Y es precisamente el acertado final que desemboca en el infierno del que hablamos –que es no obstante lúdico y preñado de sentido del humor (“Según los informes de inteligencia, al interior de la ciudad no quedaban graneros ni depósitos de azúcar, y los petersburgueses estaban comiendo ratas y sólo cosas medianamente nutritivas, como madera y mierda”) y que al final se desborda hasta la irrealidad– el que logra redimir a la novela. Y esa  irrealidad que vendrá en contaminarlo todo, por cierto que también al destino del Hitschmann contemporáneo, como una suerte de infección de lo real, opera como metáfora del mal: el de la ciencia, el del progreso, y a no dudarlo el de la sórdida familia entre otros males.
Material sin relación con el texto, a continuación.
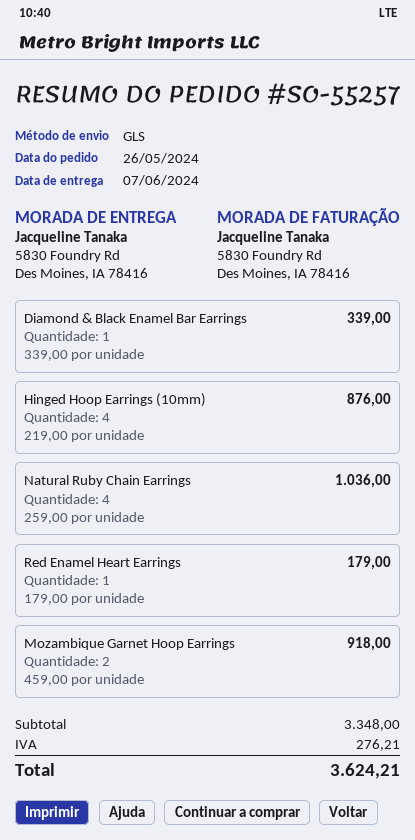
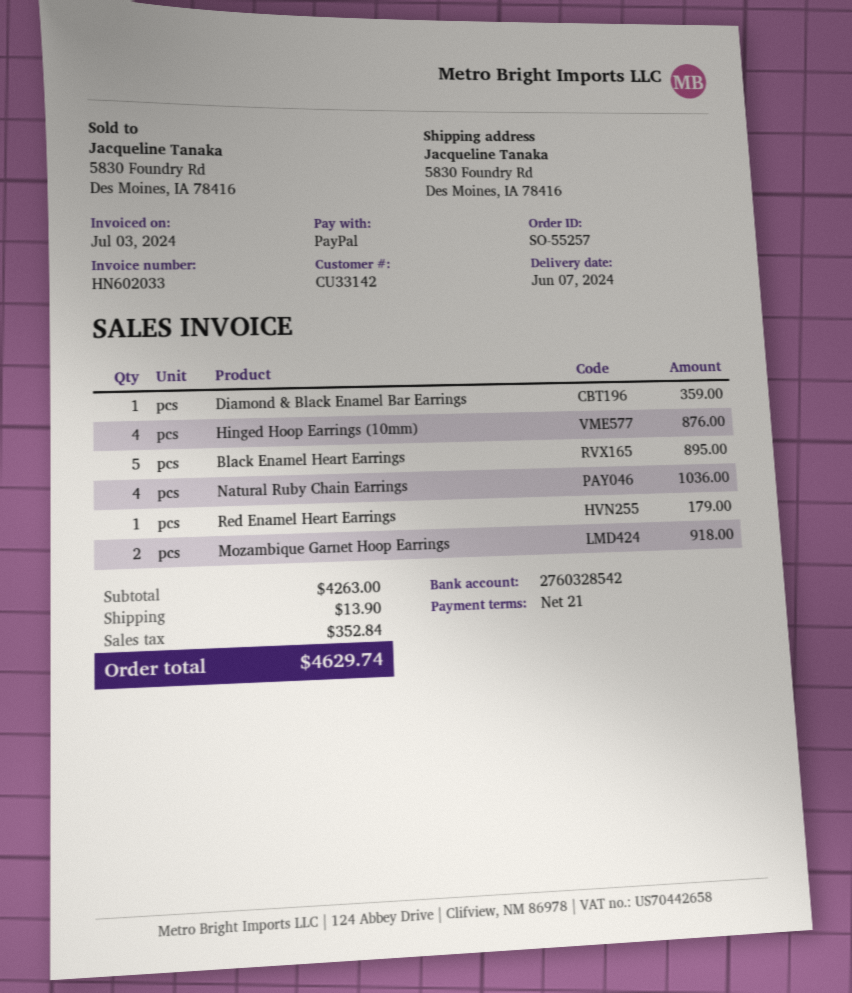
Diamond & Black Enamel Bar Earrings: 1 for 339.00 -> 1 for 359.00
Black Enamel Heart Earrings: none -> 5 for 895.00
subtotal: 3348.00 -> 4263.00
shipping: none -> 13.90
tax: 276.21 -> 352.84
total: 3624.21 -> 4629.74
Sintiéndome acosado por el infortunio mientras escribo estas palabras, vislumbro en “CAMPO DE TIRO” cierto determinismo gnóstico, sin duda no buscado y ni siquiera imaginado. Porque su juego es otro. Y a pesar de que veo a Videla –con su cultura y sus idiomas y sus viajes y su cierto aristocrático desdén hacia los resultados de sus búsquedas, y quizá si algo estragado por la placidez– como a un sujeto extraño, no dejo de sentirme agradecido de que viva en este sur que sí parece tener norte en la literatura.